- [What is expected]: Drop the images; return everything else in the listing below exactly.

- [Dataset extract]:
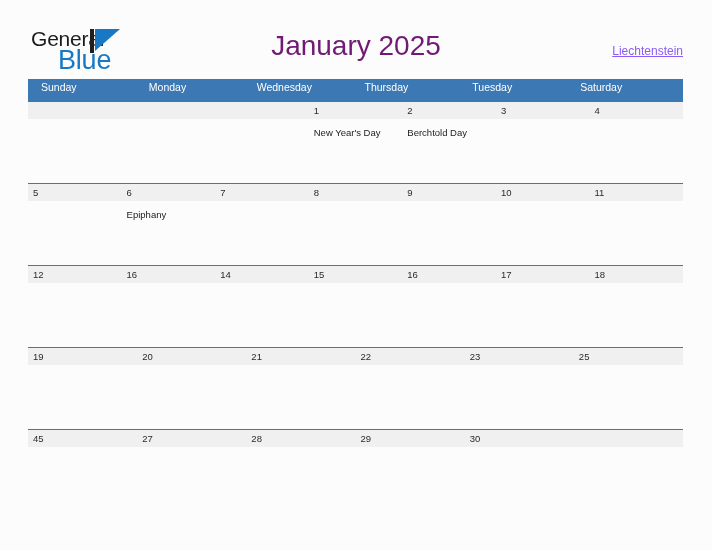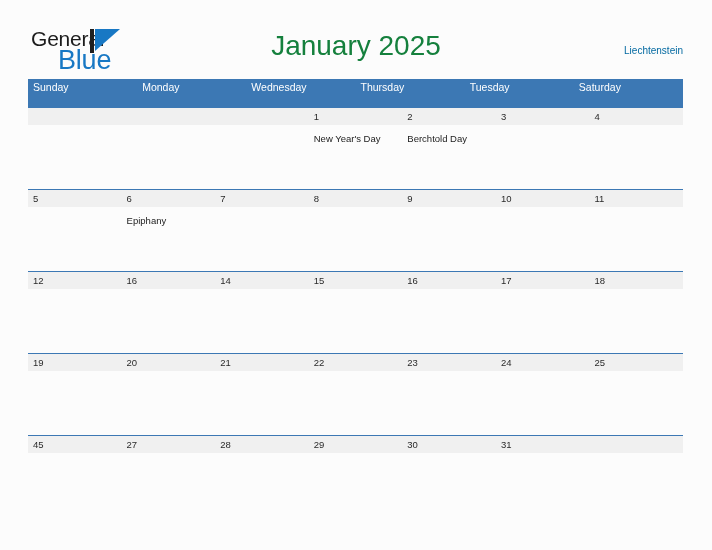--- a/index.html
+++ b/index.html
@@ -60,47 +60,49 @@
     white-space: nowrap;
   }
 
   .month-title {
     position: absolute;
     left: 0;
     top: 29px;
     width: 712px;
     text-align: center;
     font-size: 28px;
-    color: #15803d;
+    color: #701a75;
     line-height: 34px;
     white-space: nowrap;
   }
 
   .country-name {
     position: absolute;
     right: 29px;
     top: 42px;
-    font-size: 10px;
-    color: #0369a1;
+    font-size: 12px;
+    color: #8b5cf6;
     line-height: 18px;
     white-space: nowrap;
+    text-decoration: underline;
   }
 
   
   .calendar {
     position: absolute;
     left: 28px;
     top: 79px;
     width: 655px;
   }
 
   .weekday-header {
     display: flex;
     background: #3c78b4;
-    height: 29px;
+    height: 23px;
+    padding-left: 8px;
   }
   .weekday-cell {
     flex: 1 1 0;
     color: #ffffff;
     font-size: 10.5px;
     line-height: 17px;
     padding-left: 5px;
     box-sizing: border-box;
     white-space: nowrap;
     overflow: hidden;
@@ -243,42 +245,40 @@
     </div>
   </div>
 
   <div class="week-row">
     <div class="date-band">
       <div class="date-num">19</div>
       <div class="date-num">20</div>
       <div class="date-num">21</div>
       <div class="date-num">22</div>
       <div class="date-num">23</div>
-      <div class="date-num">24</div>
       <div class="date-num">25</div>
     </div>
     <div class="event-band">
       <div class="event-cell"><span class="event-text"></span></div>
       <div class="event-cell"><span class="event-text"></span></div>
       <div class="event-cell"><span class="event-text"></span></div>
       <div class="event-cell"><span class="event-text"></span></div>
       <div class="event-cell"><span class="event-text"></span></div>
       <div class="event-cell"><span class="event-text"></span></div>
       <div class="event-cell"><span class="event-text"></span></div>
     </div>
   </div>
 
   <div class="week-row">
     <div class="date-band">
       <div class="date-num">45</div>
       <div class="date-num">27</div>
       <div class="date-num">28</div>
       <div class="date-num">29</div>
       <div class="date-num">30</div>
-      <div class="date-num">31</div>
       <div class="date-num"></div>
     </div>
     <div class="event-band">
       <div class="event-cell"><span class="event-text"></span></div>
       <div class="event-cell"><span class="event-text"></span></div>
       <div class="event-cell"><span class="event-text"></span></div>
       <div class="event-cell"><span class="event-text"></span></div>
       <div class="event-cell"><span class="event-text"></span></div>
       <div class="event-cell"><span class="event-text"></span></div>
       <div class="event-cell"><span class="event-text"></span></div>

- [Reply]:
--- a/index.html
+++ b/index.html
@@ -60,47 +60,49 @@
     white-space: nowrap;
   }
 
   .month-title {
     position: absolute;
     left: 0;
     top: 29px;
     width: 712px;
     text-align: center;
     font-size: 28px;
-    color: #15803d;
+    color: #701a75;
     line-height: 34px;
     white-space: nowrap;
   }
 
   .country-name {
     position: absolute;
     right: 29px;
     top: 42px;
-    font-size: 10px;
-    color: #0369a1;
+    font-size: 12px;
+    color: #8b5cf6;
     line-height: 18px;
     white-space: nowrap;
+    text-decoration: underline;
   }
 
   
   .calendar {
     position: absolute;
     left: 28px;
     top: 79px;
     width: 655px;
   }
 
   .weekday-header {
     display: flex;
     background: #3c78b4;
-    height: 29px;
+    height: 23px;
+    padding-left: 8px;
   }
   .weekday-cell {
     flex: 1 1 0;
     color: #ffffff;
     font-size: 10.5px;
     line-height: 17px;
     padding-left: 5px;
     box-sizing: border-box;
     white-space: nowrap;
     overflow: hidden;
@@ -243,42 +245,40 @@
     </div>
   </div>
 
   <div class="week-row">
     <div class="date-band">
       <div class="date-num">19</div>
       <div class="date-num">20</div>
       <div class="date-num">21</div>
       <div class="date-num">22</div>
       <div class="date-num">23</div>
-      <div class="date-num">24</div>
       <div class="date-num">25</div>
     </div>
     <div class="event-band">
       <div class="event-cell"><span class="event-text"></span></div>
       <div class="event-cell"><span class="event-text"></span></div>
       <div class="event-cell"><span class="event-text"></span></div>
       <div class="event-cell"><span class="event-text"></span></div>
       <div class="event-cell"><span class="event-text"></span></div>
       <div class="event-cell"><span class="event-text"></span></div>
       <div class="event-cell"><span class="event-text"></span></div>
     </div>
   </div>
 
   <div class="week-row">
     <div class="date-band">
       <div class="date-num">45</div>
       <div class="date-num">27</div>
       <div class="date-num">28</div>
       <div class="date-num">29</div>
       <div class="date-num">30</div>
-      <div class="date-num">31</div>
       <div class="date-num"></div>
     </div>
     <div class="event-band">
       <div class="event-cell"><span class="event-text"></span></div>
       <div class="event-cell"><span class="event-text"></span></div>
       <div class="event-cell"><span class="event-text"></span></div>
       <div class="event-cell"><span class="event-text"></span></div>
       <div class="event-cell"><span class="event-text"></span></div>
       <div class="event-cell"><span class="event-text"></span></div>
       <div class="event-cell"><span class="event-text"></span></div>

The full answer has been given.